Obrigado, pai!
(Primeiro escrito após minha saída da Renascer. Publicado em 13 de maio de 2005)
Hoje, exatamente um ano após ter saído da Fazenda Renascer, lembro de meu depoimento, dado naquele domingo, 13 de maio, que, por coincidência, era Dia das Mães e Dia da Abolição dos Escravos no Brasil. Me vem à memória aquele momento em que olhei para os familiares na minha frente e para o meu pai, seu Vilmar, já em um estágio avançado de demência alcoólica. Dei meu depoimento de despedida aos companheiros e à casa que me acolheu usando a palavra adicto (ou escravo) como tema central de meu relato.

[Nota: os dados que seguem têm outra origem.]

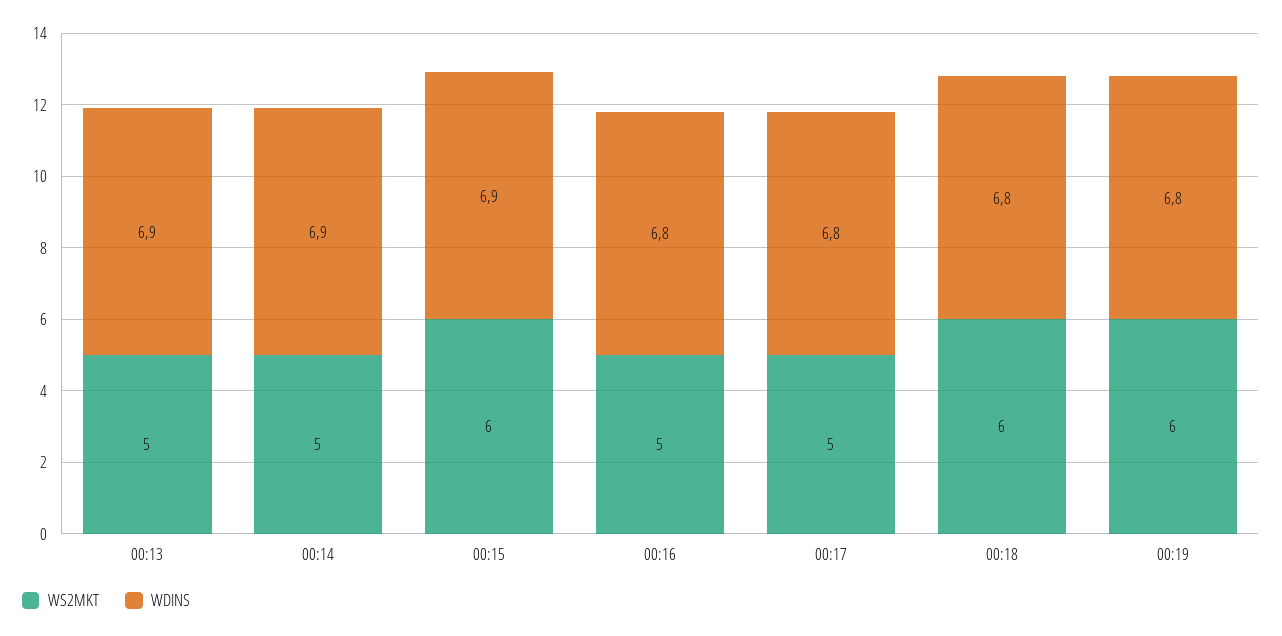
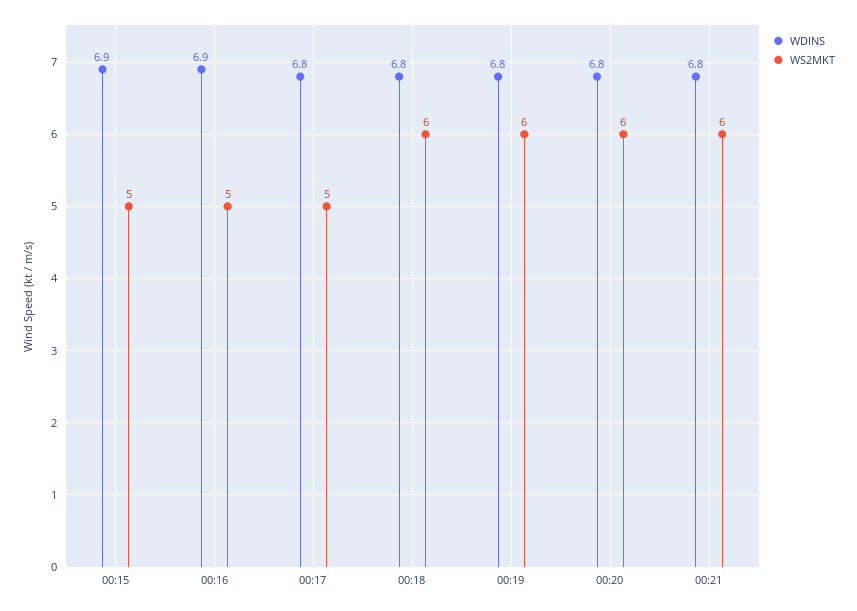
WS2MKT, 00:13: 5 -> none
WDINS, 00:13: 6.9 -> none
WS2MKT, 00:14: 5 -> none
WDINS, 00:14: 6.9 -> none
WS2MKT, 00:15: 6 -> 5
WDINS, 00:16: 6.8 -> 6.9
WDINS, 00:20: none -> 6.8
WS2MKT, 00:20: none -> 6
WDINS, 00:21: none -> 6.8
WS2MKT, 00:21: none -> 6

A partir daquele momento, parecia que não havia mais ninguém no salão, só eu e o meu pai. Comecei, então, a falar para ele, mesmo sabendo que já não entendia mais nada devido ao estado avançado da sua doença. Mesmo assim, falei que naquele Dia das Mães, a pessoa mais importante que estava ali naquele momento era ele, pois apesar de ter criado muito bem seus filhos e de ter sido um bom marido, não teve a oportunidade de conhecer o caminho da libertação do álcool.

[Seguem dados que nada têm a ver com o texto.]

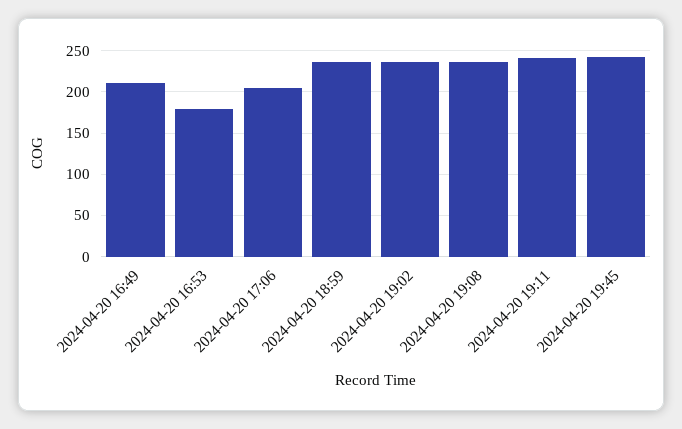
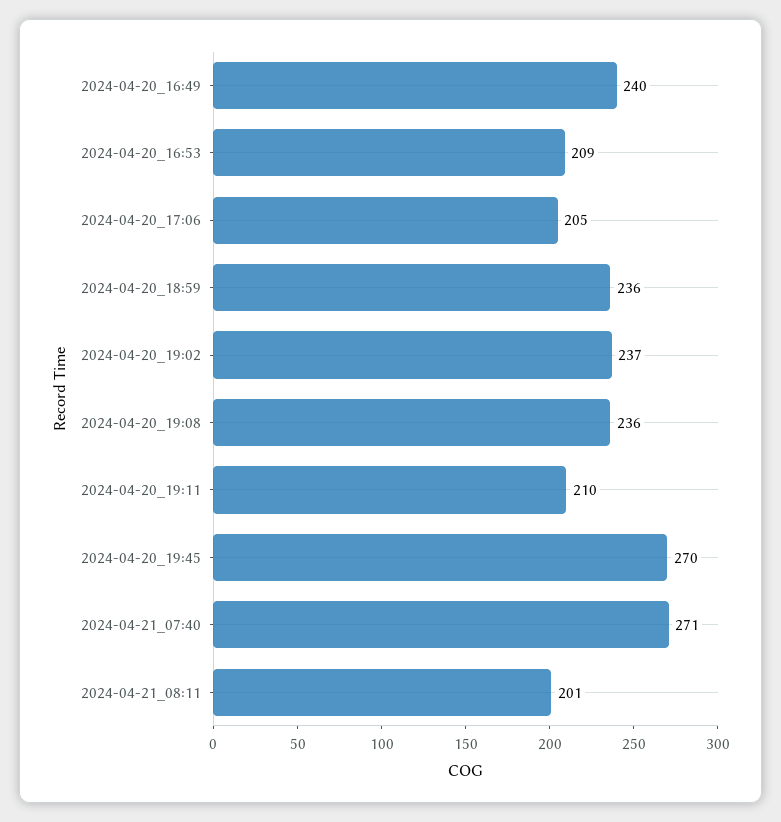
2024-04-20 16:49: 210 -> 240
2024-04-20 16:53: 180 -> 209
2024-04-20 19:11: 240 -> 210
2024-04-20 19:45: 240 -> 270
2024-04-21_07:40: none -> 271
2024-04-21_08:11: none -> 201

Olhava para o meu pai e via o meu futuro se não tivesse conhecido a Fazenda Renascer e o caminho dos Doze Passos de reeducação comportamental. Naquele 13 de maio eu, o escravo, (adicto) só queria o abraço de alforria de meu pai e isso eu não poderia ganhar, pois ele não teve tempo para procurar o caminho da libertação. Mas bem, no fundo, de minha alma, sei que Deus fez com que meu pai entendesse o que eu queria dizer naquele dia, e ele estava orgulhoso por ver que, pela primeira vez em sua vida, o filho fazia alguma coisa certa.
Sei que aquele momento e a entrega do “Diploma de Bêbado Arrependido” (brincadeira), um documento para quem completa dez meses de casa, não garantiam coisa nenhuma. A maior luta é quando tu sais da Fazenda e vê que o “mundo real” continua o mesmo. Que as drogas estão cada vez mais populares, a violência, enfim, os problemas vão se apresentando. Mas hoje não tenho mais medo de problemas e os enfrento em abstinência, procurando a tão sonhada sobriedade.
Mas a principal coisa que me mantém em pé é o sorriso agradecido e sem dentes que meu pai me dá quando me vê e eu grito. “Como é que vai o meu almirante? ” Hoje é o primeiro Dia dos Pais sem o “almirante” Vilmar Danasceno Diniz Leite, meu pai e meu orgulho. Tenho certeza que ele continua olhando por mim de algum lugar, pois sinto sempre sua força e, com isso, prossigo na luta diária para tornar-me uma pessoa cada vez melhor.
Então, vamos viver o presente de Deus e “carpe diem” (aproveite o dia)!
IMPORTANTE
Este é um dos muitos textos sobre recuperação da dependência química e do álcool que escrevi durante os 20 anos de minha caminhada rumo a sonhada sobriedade. Não sei se alcançarei, sobriedade é muito mais que parar com o uso do álcool e das drogas, mas estou no caminho certo. O projeto é um livro, ele vai sair, se possível, lançado na Feira do Livro de Canoas ainda este ano.
Por enquanto, todos os domingos irei colocar um dos textos em nosso site, se ajudar alguém que estiver procurando ajuda, já estarei gratificado.
BOM DOMINGO PARA TODOS!
Uma Resposta
Excelente texto Marco. Um depoimento que, com toda certeza, irá sensibilizar muitas pessoas que enfrentam essa doença. És um farol iluminando um caminho possível de trilhar. Não se trata da cura, bem sabes disso, trata-se de voltar à vida, à família, aos amigos ainda que esse espectro esteja sempre rondando. Enfim, parabéns pelas palavras vindas lá de 2005, com essa delicada e emotiva homenagem ao teu pai. Abraços meu amigo!